Everything in the data below is left aside except the lines from the one containing "Jun | FNP: 1.20 -> 1.17" through the one containing "ECE7376446 | Payment"; repeat those exactly.

=== DATASET ENTRIES ===

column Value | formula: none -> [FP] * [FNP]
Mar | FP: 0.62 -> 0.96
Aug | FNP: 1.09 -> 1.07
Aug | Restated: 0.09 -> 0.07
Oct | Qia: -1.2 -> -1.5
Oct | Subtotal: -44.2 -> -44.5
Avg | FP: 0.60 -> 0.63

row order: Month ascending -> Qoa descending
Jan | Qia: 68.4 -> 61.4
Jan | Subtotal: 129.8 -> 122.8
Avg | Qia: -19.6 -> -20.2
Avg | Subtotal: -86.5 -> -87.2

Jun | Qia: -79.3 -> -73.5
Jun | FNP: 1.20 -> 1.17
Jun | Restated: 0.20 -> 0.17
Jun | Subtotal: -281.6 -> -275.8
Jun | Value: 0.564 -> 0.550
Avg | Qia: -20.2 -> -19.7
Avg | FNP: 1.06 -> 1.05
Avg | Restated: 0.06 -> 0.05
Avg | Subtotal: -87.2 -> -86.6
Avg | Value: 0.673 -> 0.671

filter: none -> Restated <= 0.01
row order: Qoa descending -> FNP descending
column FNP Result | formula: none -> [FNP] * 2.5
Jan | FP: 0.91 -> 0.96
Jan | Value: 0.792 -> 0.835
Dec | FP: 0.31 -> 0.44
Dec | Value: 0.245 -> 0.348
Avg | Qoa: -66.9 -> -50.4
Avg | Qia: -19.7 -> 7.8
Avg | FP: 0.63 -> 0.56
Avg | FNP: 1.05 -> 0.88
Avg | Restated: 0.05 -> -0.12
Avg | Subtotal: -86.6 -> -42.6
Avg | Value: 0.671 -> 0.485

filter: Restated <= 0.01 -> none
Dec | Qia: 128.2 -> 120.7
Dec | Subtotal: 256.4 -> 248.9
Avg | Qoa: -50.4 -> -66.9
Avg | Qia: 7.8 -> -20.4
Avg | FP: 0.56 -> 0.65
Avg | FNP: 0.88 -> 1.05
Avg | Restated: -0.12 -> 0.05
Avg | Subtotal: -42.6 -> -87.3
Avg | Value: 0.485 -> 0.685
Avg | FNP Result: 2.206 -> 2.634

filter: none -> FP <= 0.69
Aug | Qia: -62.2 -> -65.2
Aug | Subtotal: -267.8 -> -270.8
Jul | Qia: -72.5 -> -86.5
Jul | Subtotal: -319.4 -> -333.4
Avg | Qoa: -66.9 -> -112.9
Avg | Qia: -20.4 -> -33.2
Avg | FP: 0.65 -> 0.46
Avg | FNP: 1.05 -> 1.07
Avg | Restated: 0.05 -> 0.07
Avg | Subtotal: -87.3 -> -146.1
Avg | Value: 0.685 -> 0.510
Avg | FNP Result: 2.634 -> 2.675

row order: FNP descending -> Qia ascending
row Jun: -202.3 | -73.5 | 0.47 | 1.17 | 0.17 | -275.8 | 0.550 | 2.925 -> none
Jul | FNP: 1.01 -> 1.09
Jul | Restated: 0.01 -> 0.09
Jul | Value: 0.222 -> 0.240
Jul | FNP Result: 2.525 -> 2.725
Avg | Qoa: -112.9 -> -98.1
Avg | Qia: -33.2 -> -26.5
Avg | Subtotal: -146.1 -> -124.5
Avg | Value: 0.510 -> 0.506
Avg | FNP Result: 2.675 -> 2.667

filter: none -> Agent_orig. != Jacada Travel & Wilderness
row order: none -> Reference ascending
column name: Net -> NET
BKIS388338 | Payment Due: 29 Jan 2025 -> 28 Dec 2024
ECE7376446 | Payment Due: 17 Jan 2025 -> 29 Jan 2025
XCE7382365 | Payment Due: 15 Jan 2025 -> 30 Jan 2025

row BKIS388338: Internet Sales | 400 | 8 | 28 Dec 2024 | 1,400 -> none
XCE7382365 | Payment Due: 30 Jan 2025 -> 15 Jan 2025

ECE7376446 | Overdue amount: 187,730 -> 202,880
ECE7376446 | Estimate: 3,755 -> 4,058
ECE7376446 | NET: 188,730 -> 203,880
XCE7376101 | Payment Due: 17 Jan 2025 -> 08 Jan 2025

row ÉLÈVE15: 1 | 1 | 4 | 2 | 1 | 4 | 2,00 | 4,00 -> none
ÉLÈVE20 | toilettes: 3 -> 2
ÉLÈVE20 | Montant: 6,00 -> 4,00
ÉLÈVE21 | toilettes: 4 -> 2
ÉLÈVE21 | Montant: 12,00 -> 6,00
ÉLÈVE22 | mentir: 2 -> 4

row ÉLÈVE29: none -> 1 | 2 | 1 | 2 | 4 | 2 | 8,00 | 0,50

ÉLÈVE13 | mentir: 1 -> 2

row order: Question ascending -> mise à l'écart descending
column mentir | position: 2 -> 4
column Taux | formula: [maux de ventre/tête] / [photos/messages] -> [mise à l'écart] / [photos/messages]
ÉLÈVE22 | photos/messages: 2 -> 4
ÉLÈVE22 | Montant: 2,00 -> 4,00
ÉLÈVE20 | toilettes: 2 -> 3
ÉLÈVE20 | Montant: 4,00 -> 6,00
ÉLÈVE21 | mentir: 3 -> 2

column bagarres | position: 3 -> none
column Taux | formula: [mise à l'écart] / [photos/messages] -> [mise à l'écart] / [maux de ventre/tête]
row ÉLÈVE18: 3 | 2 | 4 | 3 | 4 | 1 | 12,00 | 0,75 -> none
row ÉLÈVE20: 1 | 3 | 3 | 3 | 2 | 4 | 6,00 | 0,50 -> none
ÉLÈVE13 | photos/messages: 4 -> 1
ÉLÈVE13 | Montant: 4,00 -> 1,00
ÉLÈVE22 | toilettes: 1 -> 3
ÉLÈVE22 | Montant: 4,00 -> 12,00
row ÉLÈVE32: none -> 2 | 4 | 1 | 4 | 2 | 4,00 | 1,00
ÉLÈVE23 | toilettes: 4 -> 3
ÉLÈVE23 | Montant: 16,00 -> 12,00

===

TASK RESPONSE |
Jun | FNP: 1.20 -> 1.17
Jun | Restated: 0.20 -> 0.17
Jun | Subtotal: -281.6 -> -275.8
Jun | Value: 0.564 -> 0.550
Avg | Qia: -20.2 -> -19.7
Avg | FNP: 1.06 -> 1.05
Avg | Restated: 0.06 -> 0.05
Avg | Subtotal: -87.2 -> -86.6
Avg | Value: 0.673 -> 0.671

filter: none -> Restated <= 0.01
row order: Qoa descending -> FNP descending
column FNP Result | formula: none -> [FNP] * 2.5
Jan | FP: 0.91 -> 0.96
Jan | Value: 0.792 -> 0.835
Dec | FP: 0.31 -> 0.44
Dec | Value: 0.245 -> 0.348
Avg | Qoa: -66.9 -> -50.4
Avg | Qia: -19.7 -> 7.8
Avg | FP: 0.63 -> 0.56
Avg | FNP: 1.05 -> 0.88
Avg | Restated: 0.05 -> -0.12
Avg | Subtotal: -86.6 -> -42.6
Avg | Value: 0.671 -> 0.485

filter: Restated <= 0.01 -> none
Dec | Qia: 128.2 -> 120.7
Dec | Subtotal: 256.4 -> 248.9
Avg | Qoa: -50.4 -> -66.9
Avg | Qia: 7.8 -> -20.4
Avg | FP: 0.56 -> 0.65
Avg | FNP: 0.88 -> 1.05
Avg | Restated: -0.12 -> 0.05
Avg | Subtotal: -42.6 -> -87.3
Avg | Value: 0.485 -> 0.685
Avg | FNP Result: 2.206 -> 2.634

filter: none -> FP <= 0.69
Aug | Qia: -62.2 -> -65.2
Aug | Subtotal: -267.8 -> -270.8
Jul | Qia: -72.5 -> -86.5
Jul | Subtotal: -319.4 -> -333.4
Avg | Qoa: -66.9 -> -112.9
Avg | Qia: -20.4 -> -33.2
Avg | FP: 0.65 -> 0.46
Avg | FNP: 1.05 -> 1.07
Avg | Restated: 0.05 -> 0.07
Avg | Subtotal: -87.3 -> -146.1
Avg | Value: 0.685 -> 0.510
Avg | FNP Result: 2.634 -> 2.675

row order: FNP descending -> Qia ascending
row Jun: -202.3 | -73.5 | 0.47 | 1.17 | 0.17 | -275.8 | 0.550 | 2.925 -> none
Jul | FNP: 1.01 -> 1.09
Jul | Restated: 0.01 -> 0.09
Jul | Value: 0.222 -> 0.240
Jul | FNP Result: 2.525 -> 2.725
Avg | Qoa: -112.9 -> -98.1
Avg | Qia: -33.2 -> -26.5
Avg | Subtotal: -146.1 -> -124.5
Avg | Value: 0.510 -> 0.506
Avg | FNP Result: 2.675 -> 2.667

filter: none -> Agent_orig. != Jacada Travel & Wilderness
row order: none -> Reference ascending
column name: Net -> NET
BKIS388338 | Payment Due: 29 Jan 2025 -> 28 Dec 2024
ECE7376446 | Payment Due: 17 Jan 2025 -> 29 Jan 2025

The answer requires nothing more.